Shipping Company Sentenced for Illegally Discharging Oily Waste at Sea
The U.S. Department of Justice today announced that Navimax Corporation, incorporated in the Marshall Islands with its main offices in Greece, was sentenced to a $2,000,000 fine by a federal district court for violating the Act to Prevent Pollution from Ships and obstructing a Coast Guard investigation.
The Act to Prevent Pollution from Ships is a codification of international treaties known as the “MARPOL Protocol.” To ensure that oily waste is properly stored and processed at sea, all ocean-going ships entering U.S. ports must maintain an Oil Record Book in which all transfers and discharges of oily waste, regardless of the ship’s location in international waters, are fully recorded.
According to court documents and statements made in court, Navimax operated the Nave Cielo, a 750-foot long oil tanker.
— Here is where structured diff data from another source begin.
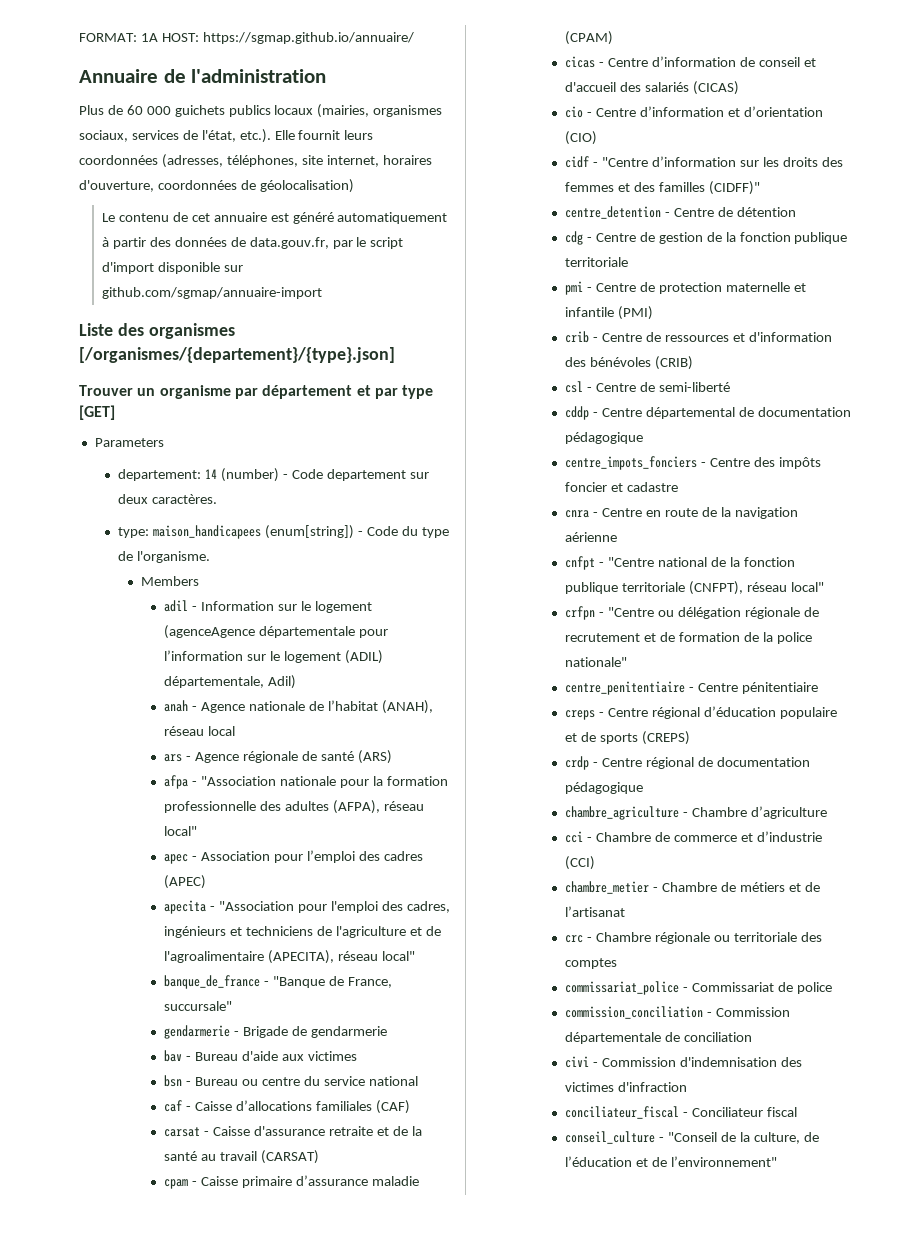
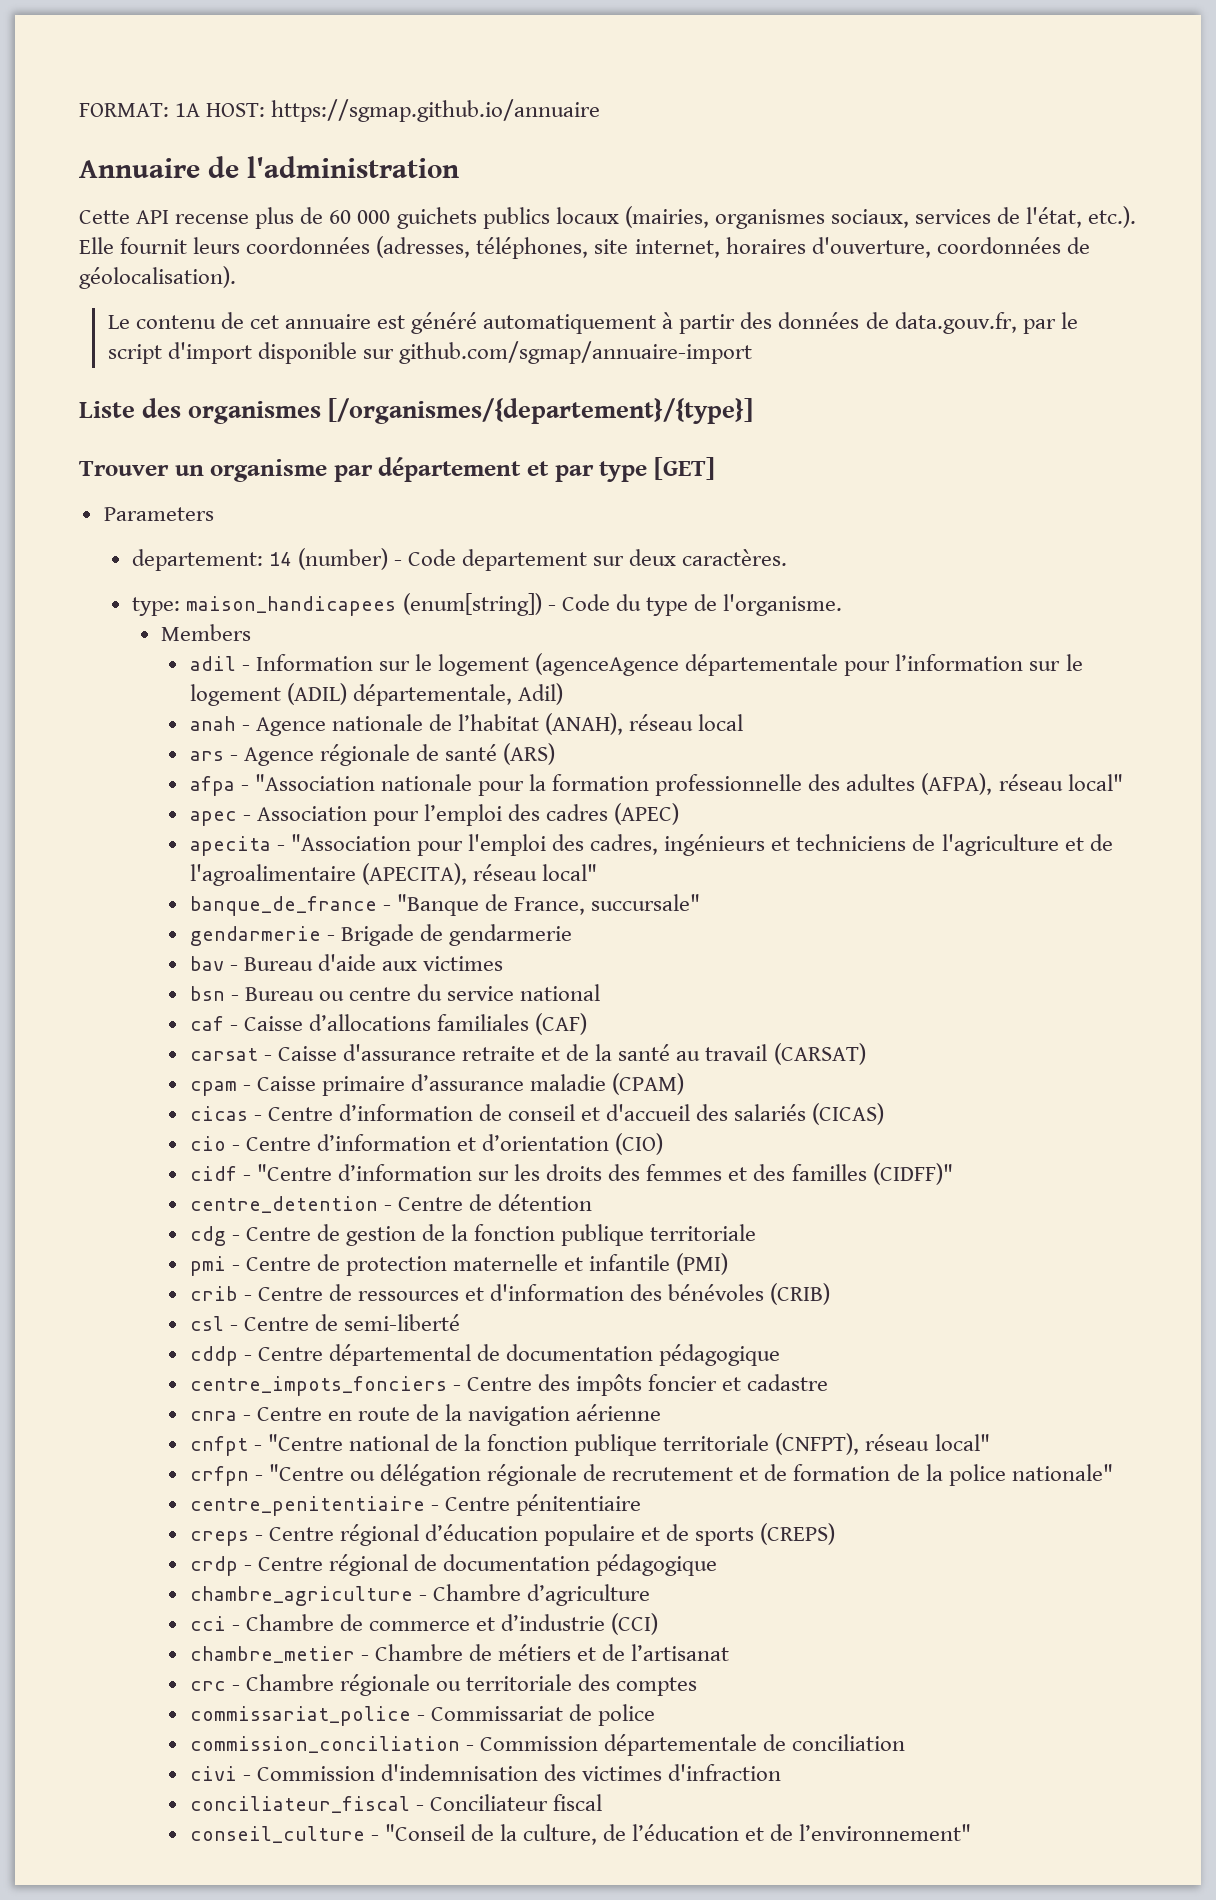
- FORMAT: 1A HOST: https://sgmap.github.io/annuaire/
+ FORMAT: 1A HOST: https://sgmap.github.io/annuaire
- Plus de 60 000 guichets publics locaux (mairies, organismes sociaux, services de l'état, etc.). Elle fournit leurs coordonnées (adresses, téléphones, site internet, horaires d'ouverture, coordonnées de géolocalisation)
+ Cette API recense plus de 60 000 guichets publics locaux (mairies, organismes sociaux, services de l'état, etc.). Elle fournit leurs coordonnées (adresses, téléphones, site internet, horaires d'ouverture, coordonnées de géolocalisation).
- Liste des organismes [/organismes/{departement}/{type}.json]
+ Liste des organismes [/organismes/{departement}/{type}]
Prior to a formal inspection on December 7, 2017, the U.S. Coast Guard boarded the vessel near Delaware City when a crewmember gave the officers a thumb drive containing two videos, depicting a high-volume discharge of dark brown and black oil waste from a five-inch pipe, located 15-feet above water level. Subsequent investigation during a more comprehensive inspection on December 7, 2017, disclosed that the approximately 10-minute discharge occurred on November 2, 2017, in international waters, after the ship left New Orleans en route to Belgium. During the Coast Guard boarding on December 7, 2017, crewmembers presented the ship’s Oil Record Book, which did not record this discharge.